We have many BI solutions struggle with exact count(distinct) on our datasets.
How well Druid’s exact count distinct performs on highly cardinal data?
One of most common use cases would be up to 0.6 billion unique values over tens of billions of records.
We can have multiple exact count distincts over different similar columns in one single SELECT statement.
The performance of exact count distinct will generally scale with how many unique values you have. For 0.6 billion unique values, properly tuned, the query times will probably be in the 5-60 second range. However, Druid can do approximate counts of 0.6 billion unique values in less than a second. When you have that many values, I’d really consider whether approximations are acceptable: they make a big difference in terms of performance and memory use.
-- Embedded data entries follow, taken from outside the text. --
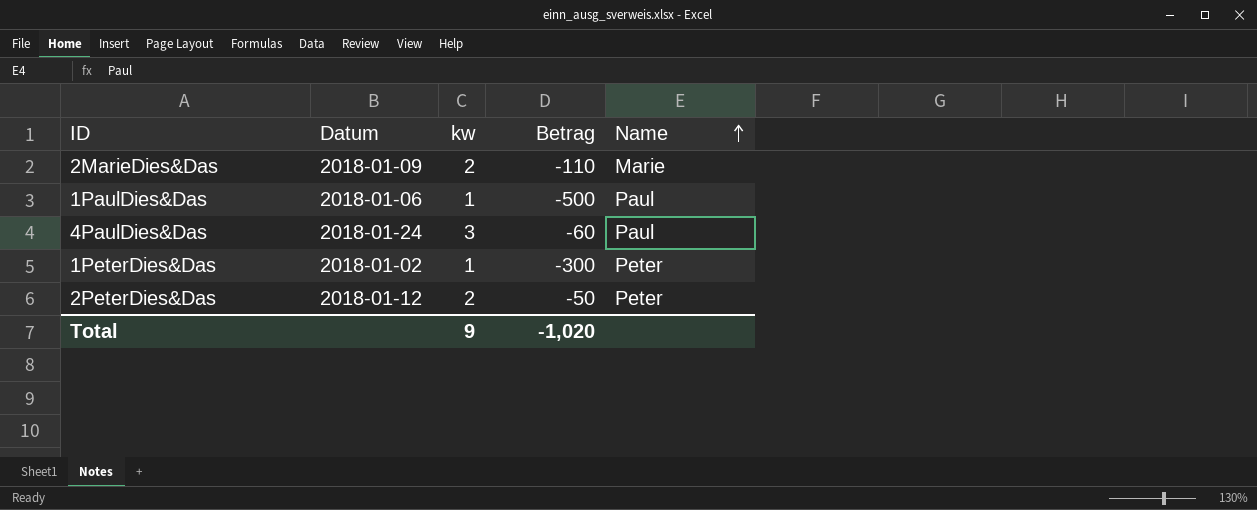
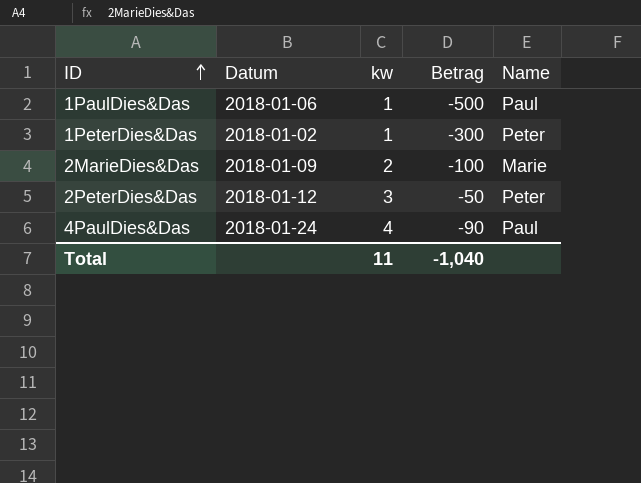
row order: Name ascending -> ID ascending
2MarieDies&Das | Betrag: -110 -> -100
2PeterDies&Das | kw: 2 -> 3
4PaulDies&Das | kw: 3 -> 4
4PaulDies&Das | Betrag: -60 -> -90
Total | kw: 9 -> 11
Total | Betrag: -1,020 -> -1,040

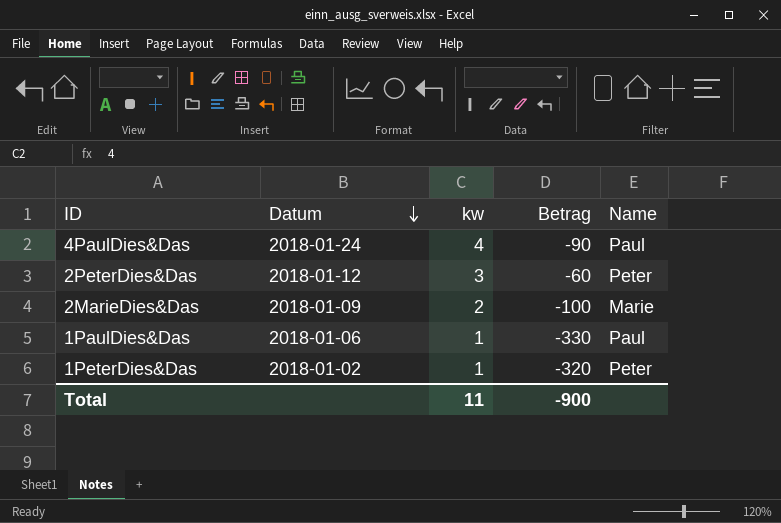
row order: ID ascending -> Datum descending
2PeterDies&Das | Betrag: -50 -> -60
1PaulDies&Das | Betrag: -500 -> -330
1PeterDies&Das | Betrag: -300 -> -320
Total | Betrag: -1,040 -> -900

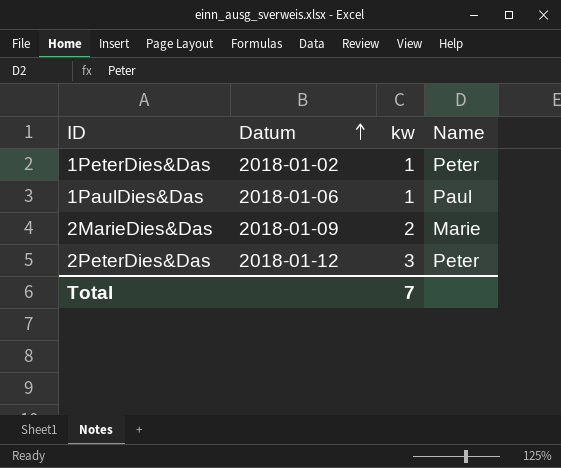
row order: Datum descending -> Datum ascending
column Betrag | position: 4 -> none
row 4PaulDies&Das: 2018-01-24 | 4 | -90 | Paul -> none
Total | kw: 11 -> 7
Thank you! That’s very helpful. We will get Druid (and imply.io) a try - hope they happen to be compatible with CDH 5.14 Hive, Hadoop etc versions there.
Getting Druid to run against different Hadoop distros can feel like wrestling a pig, due to potential dependency conflicts, but is generally possible in the end. Check out http://druid.io/docs/latest/operations/other-hadoop.html for some tips. Another ‘ultimate’ tip that seems to work when all else fails is to rebuild Druid against the target version of Hadoop. That almost always works. (Or, equivalently, replace all the Hadoop jars in Druid’s hadoop-dependencies/hadoop-client and extensions/druid-hdfs-storage directories with the equivalent jar versions from your Hadoop vendor.)